Click Sync from journeys.yaml to import the targets previously defined in journeys.yaml:

edge deployment - synced

For each target defined, you will need to setup CDN credentials:

Configure Host Aliases

In the example above, we used the host aliases mysite_main and mysite_images as part of our valid_host_list entries. In order to get deployment to deploy to appropriate FQDNs, we need to enter possible values as aliases into Darwinium's configuration. If no aliases are provided, the system will fall-back on using the hosts raw value. It is generally encouraged for you to use aliases as they enable broader coverage of the site and are more resilient to changes in domain names or rebranding.

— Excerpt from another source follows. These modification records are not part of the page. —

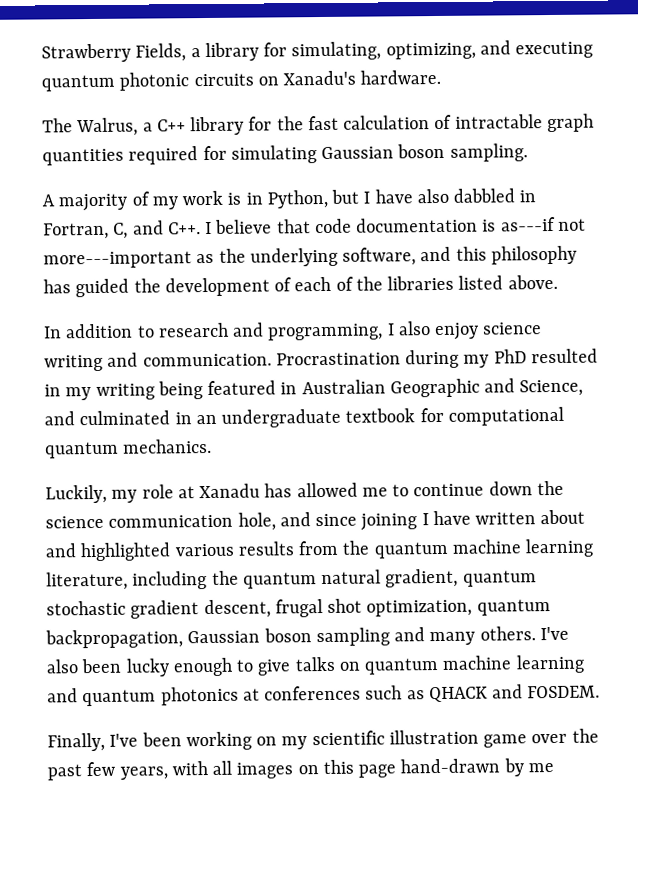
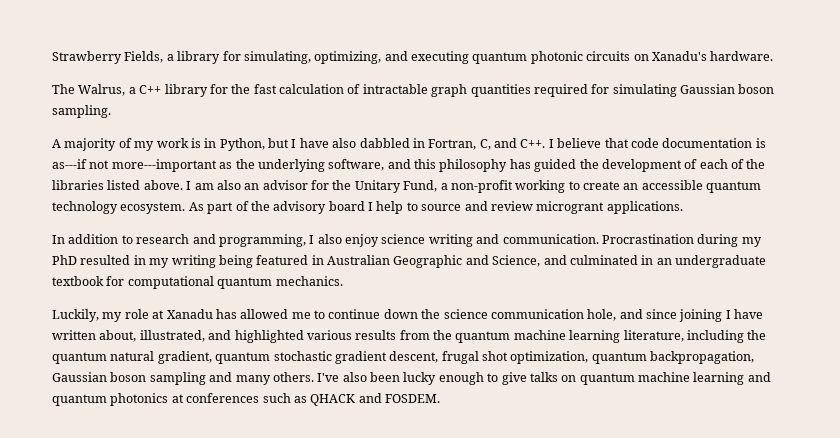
(558, 282) none -> [186,180,762,193] [52,201,683,214] I am also an advisor for the Unitary Fund, a non-profit working to create an accessible quantum technology ecosystem. As part of the advisory board I help to source and review microgrant applications.
[540,509,586,525] about -> [99,330,205,342] about, illustrated,
[47,728,599,752] [47,758,554,781] // Finally, I've been working on my scientific illustration game over the past few years, with all images on this page hand-drawn by me -> (440, 398) none

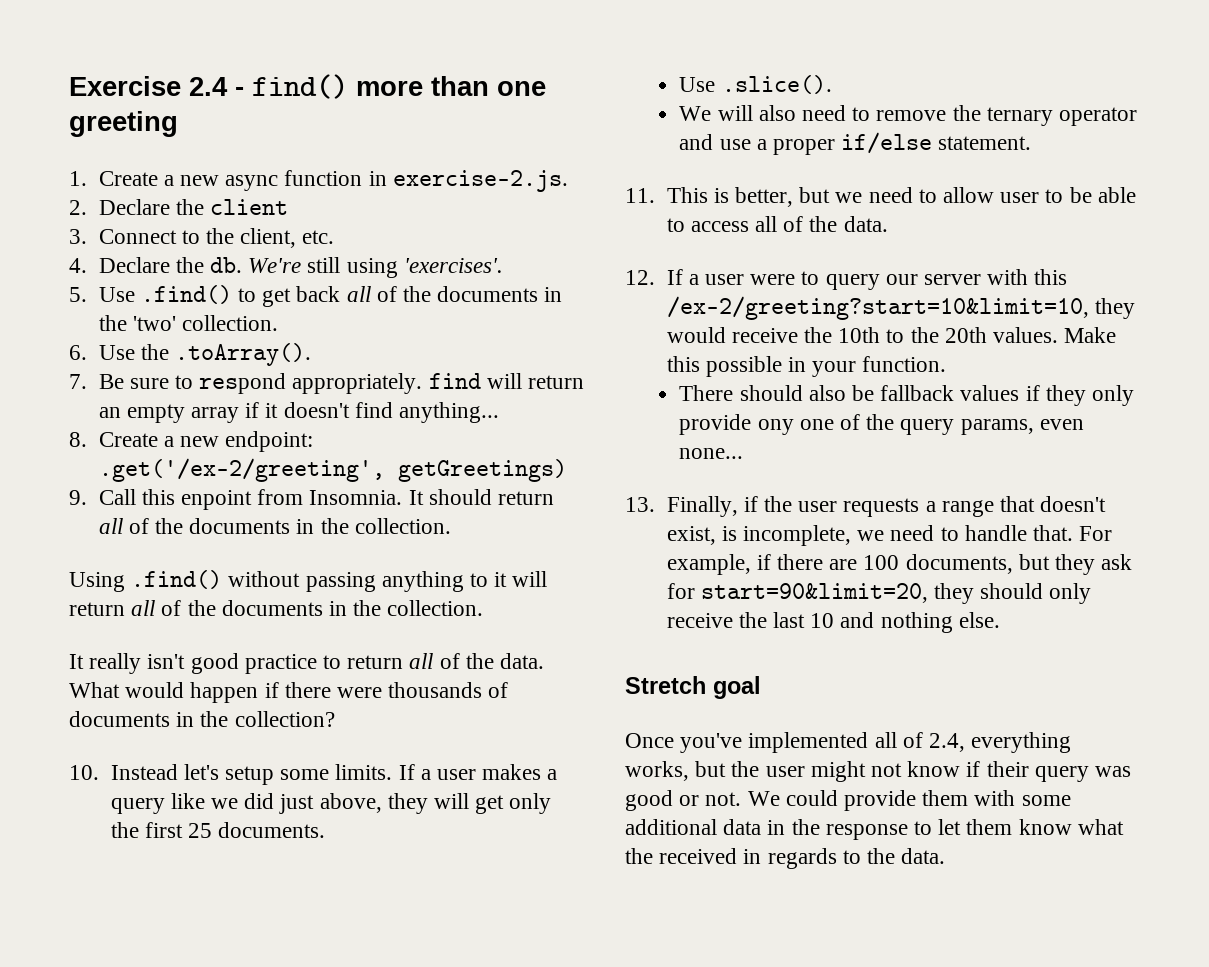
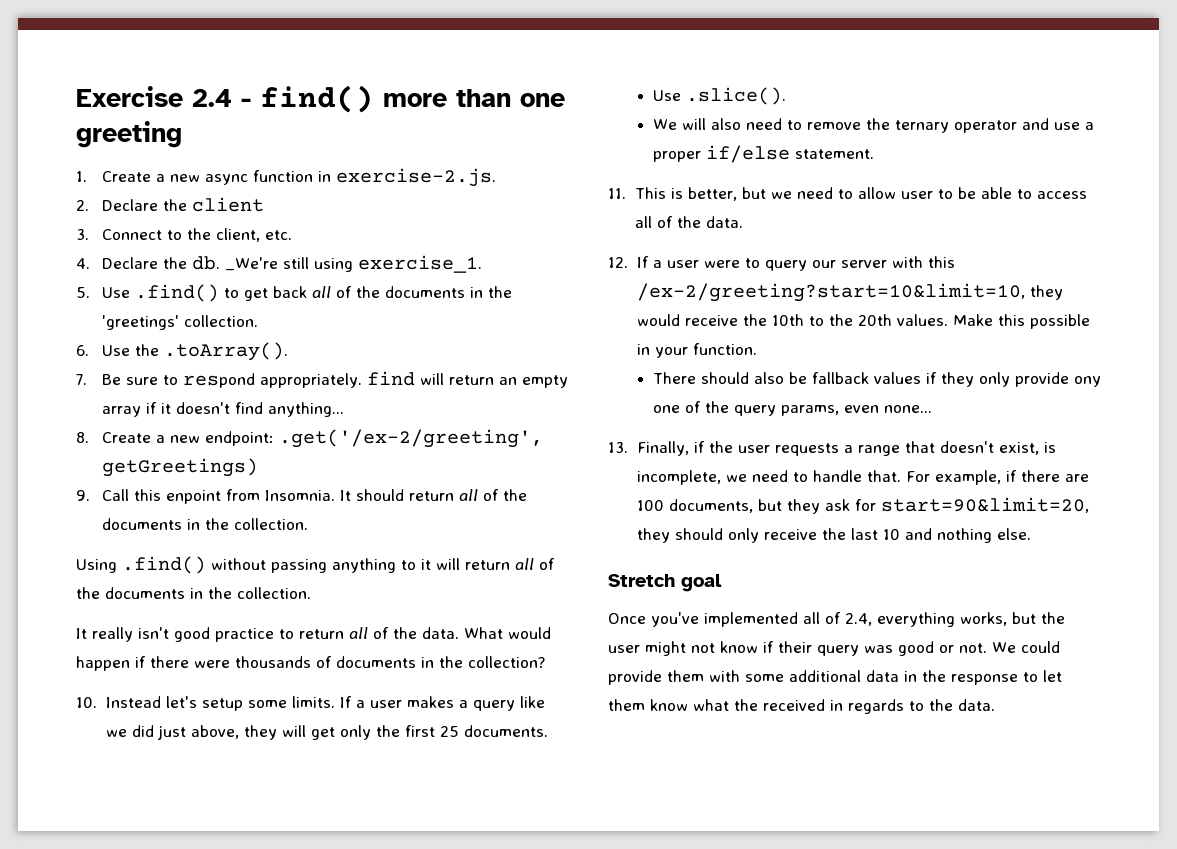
[248,258,302,273] We're -> [225,257,279,271] _We're
[403,258,503,273] 'exercises'. -> [358,255,483,273] exercise_1.
[132,316,176,331] 'two' -> [102,315,180,330] 'greetings'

To configure host aliases, go to your node's settings, and click the Git / Journey Settings tab. You will be presented with a section Host Aliases. Enter possible values for these aliases:

host alias entry

Sharing a Git repo between multiple nodes

There exist scenarios where a customer may want to use a single Git repository for multiple nodes in order to operate with environment promotion from staging -> production for example, where the same journey configuration is used in both environments, without changes to journey logic.

Darwinium provides functionality that caters to this usecase. In order to use it:

  1. Determine which node's repository you wish to use as a single source of truth. Typically Darwinium recommends using your staging node for this purpose.
  2. For each node you wish to use staging's repository for, open the node's settings (in admin > nodes) and select the Git / Journey settings tab.
  3. Turn on Use another node's git repo and select staging from the dropdown:
    using another nodes repo
  4. Save settings
  5. Confirm that the other node's repo is being used by observing the node table, and by clicking Deployment - you will observe that commits and builds from the staging node are present in the node:
    confirm settings

Note that in order for deployment to work successfully, both nodes must declare targets of the same name (although deployment configuration will differ).

Configure monitoring

Darwinium includes the ability to periodically monitor your cloud deployment to ensure that workers have been deployed correctly to your CDN, and that no other 3rd parties have deleted or changed the routes Darwinium requires in order to operate. Monitoring uses a separate set of CDN credentials per-target (with read-only access to your CDN vendor). Whilst monitoring details are not required for Darwinium to operate, it is highly recommended that this functionality is configured, even if you are using a 3rd party system such as Terraform to handle Deployment.